Last week, at a quarterly earnings call, Netflix‘s co-CEO Ted Sarandos disclosed that the streaming service’s TV series The Eternaut (El Eternauta in Spanish) used generative AI. The Argentinian show, based on the 1957 sci-fi comic by Héctor Germán Oesterheld and Francisco Solano López, was revealed to have used AI in a shot of a collapsing building in Buenos Aires, making it the first Netflix series or film to feature the technology.
Per the official transcript, Sarandos said, “Our Eyeline team [part of Netflix’s studio Scanline VFX] partnered with [the show’s] creative team. Using AI-powered tools, they were able to achieve an amazing result with remarkable speed and in fact, that VFX sequence was completed 10 times faster than it could have been completed with visual-traditional VFX tools and workflows. And also, the cost of it just wouldn’t have been feasible for a show on that budget.”
Unsurprisingly, given all the ethical issues with generative AI, the news has not gone down well. Derf Backderf commented, “The Eternaut is holy. It cost Oesterheld his life, disappeared and murdered by the Argentine Junta during their bloody rule [in 1977]. Along with his [four] daughters and their husbands. Solano fled into exile in Spain and lived. Fuck you, Netflix.”

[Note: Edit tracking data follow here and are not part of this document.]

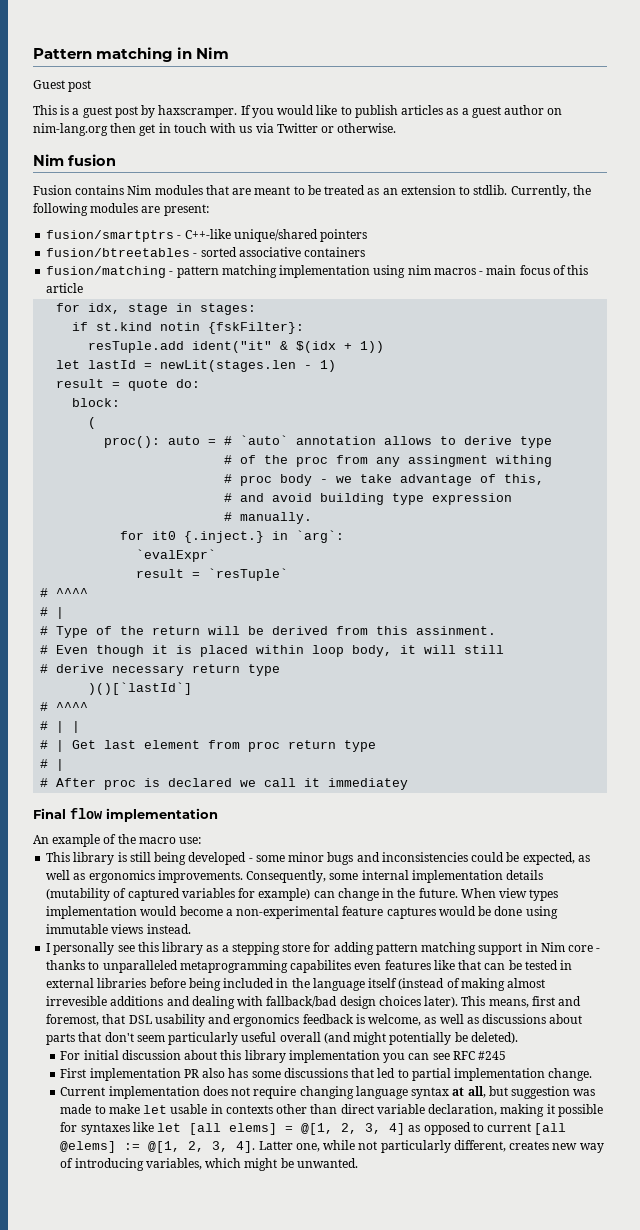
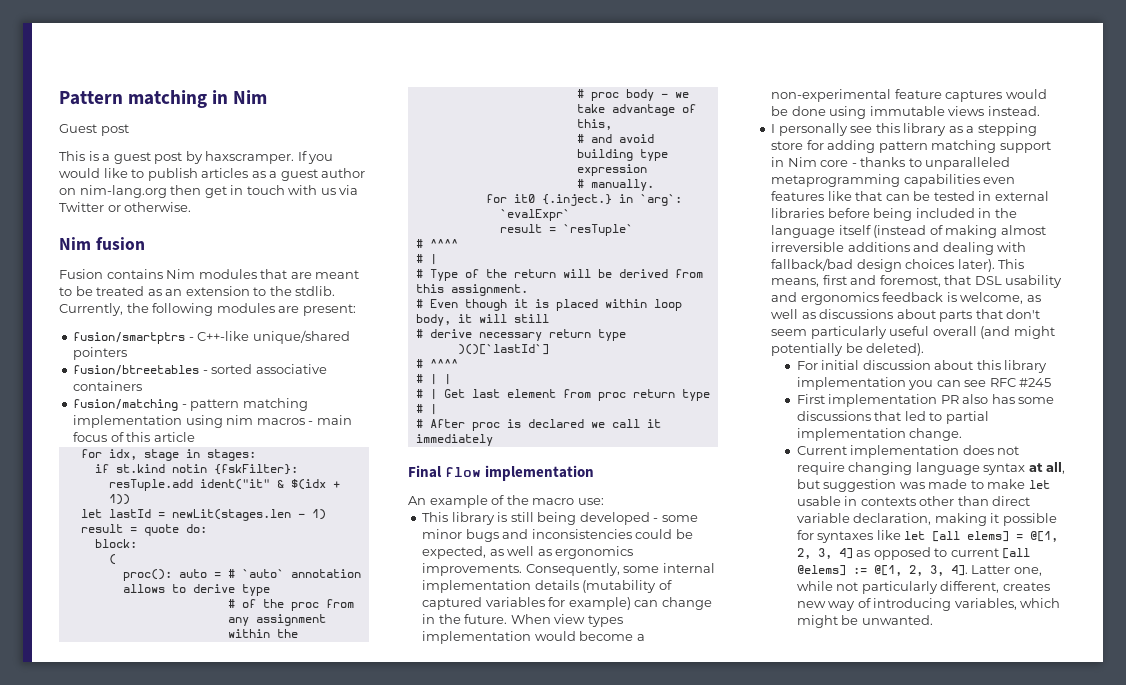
- Fusion contains Nim modules that are meant to be treated as an extension to stdlib.
+ Fusion contains Nim modules that are meant to be treated as an extension to the stdlib.
- # of the proc from any assingment withing
+ # of the proc from any assignment within the
- # Type of the return will be derived from this assinment.
+ # Type of the return will be derived from this assignment.
- # After proc is declared we call it immediatey
+ # After proc is declared we call it immediately
- I personally see this library as a stepping store for adding pattern matching support in Nim core - thanks to unparalleled metaprogramming capabilites even features like that can be tested in external libraries before being included in the language itself (instead of making almost irrevesible additions and dealing with fallback/bad design choices later).
+ I personally see this library as a stepping store for adding pattern matching support in Nim core - thanks to unparalleled metaprogramming capabilities even features like that can be tested in external libraries before being included in the language itself (instead of making almost irreversible additions and dealing with fallback/bad design choices later).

Alex de Campi stated, “The Eternaut (Oesterheld/Breccia) is one of the greatest comics ever created. It was created in a time of rising political dictatorship and its author was ‘disappeared’ a few years later. I beg you to go and read it. It is the last story on earth that should have gotten the AI slop treatment.”
Sarandos prefaced his comments acknowledging one widely-discussed issue with GenAI, saying, “We remain convinced that AI represents an incredible opportunity to help creators make films and series better, not just cheaper. They’re AI-powered creator tools. So this is real people doing real work with better tools. Our creators are already seeing the benefits in production through pre-visualization and shot planning work and certainly, visual effects. It used to be that only big budget projects would have access to advanced visual effects like de-aging.” (This is presumably a reference to Robert Zemeckis‘s Here, which used AI to de-age its cast during filming.)
The notion of using AI to save money has been discussed by other major media figures: Marvel’s Kevin Feige mentioned it briefly in an interview this week, where he noted he doesn’t know if that would be the case, while director James Cameron has said that AI could the key to ensuring “big effects-heavy, CG-heavy films” remain affordable, but that it “[should] not [come at the cost of] laying off half the staff and at the effects company.” Although Cameron has joined the board of the company Stability AI to get a front row view of “the space,” he has boasted his next film, Avatar: Fire and Ash, will feature a disclaimer saying “no generative AI was used in the making of this movie.”
Developed by Bruno Stagnaro, the first season of Netflix’s The Eternaut was released on April 30, 2025, to positive reviews, and topped the streamer’s global Top 10 of non-English language series for that week. Its production provided a boon for Argentina’s economy, injecting 41 billion pesos ($33 million) into the country’s finances, and sparked a renewed interest in the whereabouts of Oesterheld’s descendants. A second, longer season that will conclude the show is in development; whether the backlash towards it in the wake of this news will affect its renewal remains to be seen.